◆ **EXERCISE DETAILS**
Copying task for the records below: reproduce each one exactly and drop the pictures.

=== EXTRACTED ENTRIES ===

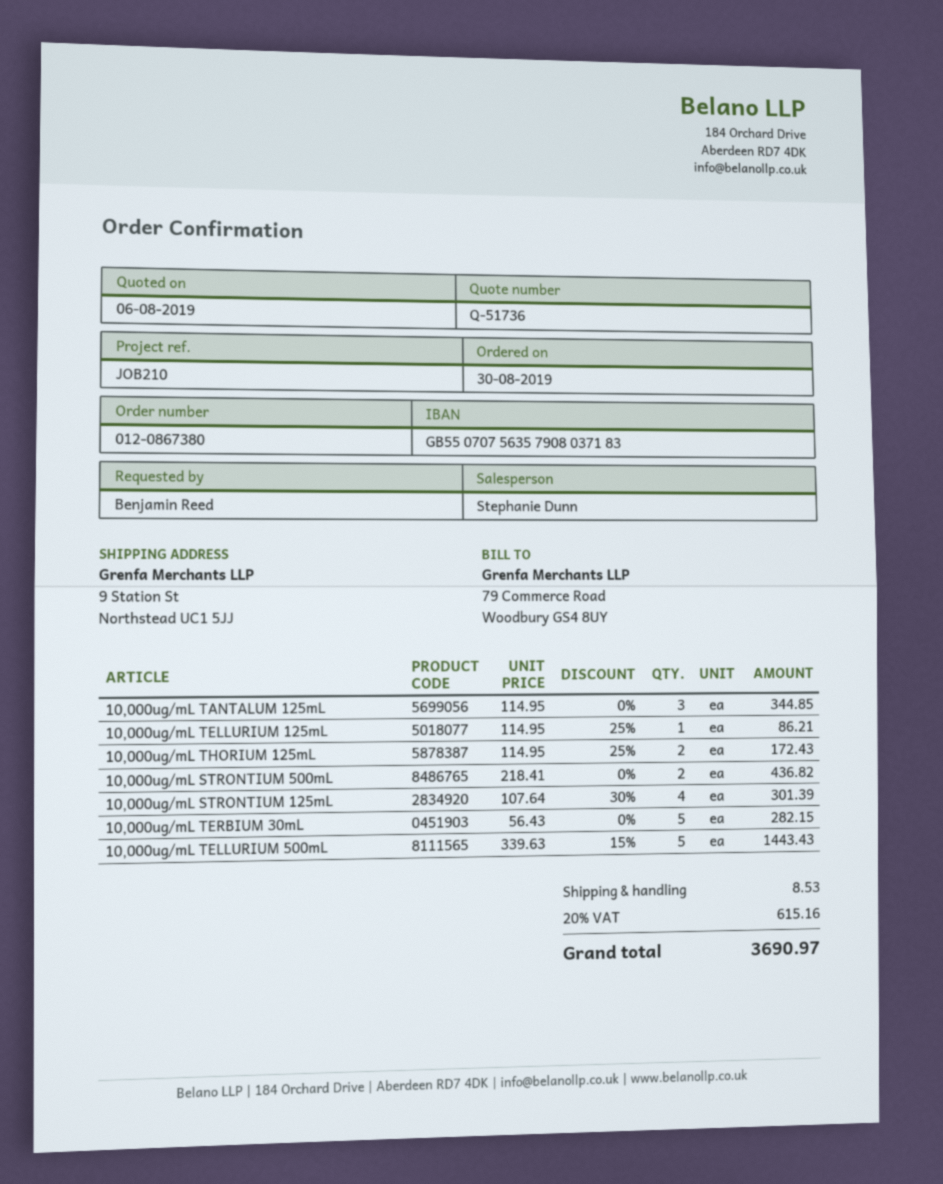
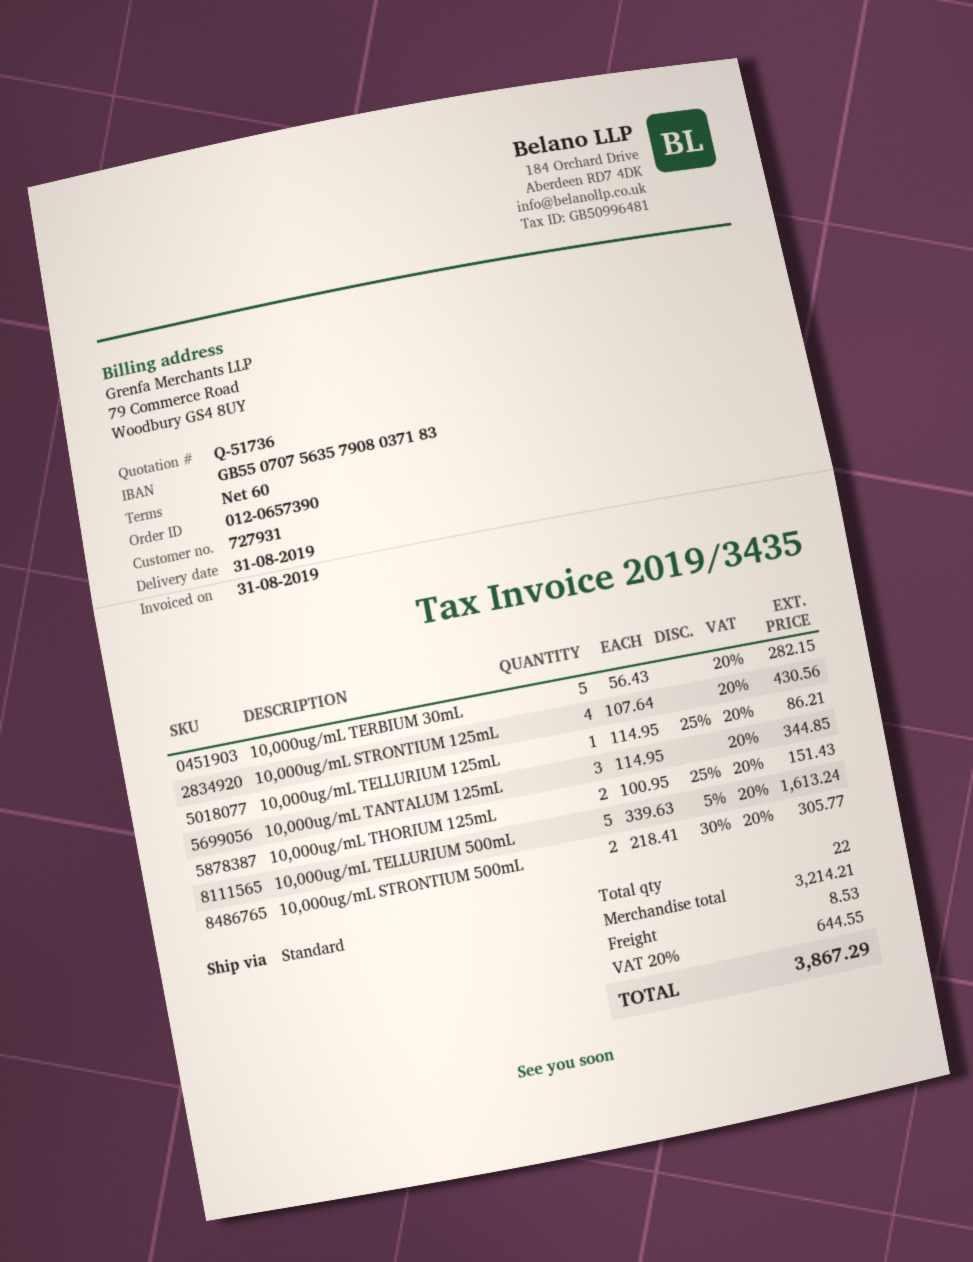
order number: 012-0867380 -> 012-0657390
10,000ug/mL THORIUM 125mL: 2 x 114.95 - 25% = 172.43 -> 2 x 100.95 - 25% = 151.43
10,000ug/mL STRONTIUM 500mL: 2 x 218.41 = 436.82 -> 2 x 218.41 - 30% = 305.77
10,000ug/mL STRONTIUM 125mL: 4 x 107.64 - 30% = 301.39 -> 4 x 107.64 = 430.56
10,000ug/mL TELLURIUM 500mL: 5 x 339.63 - 15% = 1443.43 -> 5 x 339.63 - 5% = 1613.24
tax: 20% = 615.16 -> 20% = 644.55
total: 3690.97 -> 3867.29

===

◆ **RESPONSE TO THE EXERCISE**
order number: 012-0867380 -> 012-0657390
10,000ug/mL THORIUM 125mL: 2 x 114.95 - 25% = 172.43 -> 2 x 100.95 - 25% = 151.43
10,000ug/mL STRONTIUM 500mL: 2 x 218.41 = 436.82 -> 2 x 218.41 - 30% = 305.77
10,000ug/mL STRONTIUM 125mL: 4 x 107.64 - 30% = 301.39 -> 4 x 107.64 = 430.56
10,000ug/mL TELLURIUM 500mL: 5 x 339.63 - 15% = 1443.43 -> 5 x 339.63 - 5% = 1613.24
tax: 20% = 615.16 -> 20% = 644.55
total: 3690.97 -> 3867.29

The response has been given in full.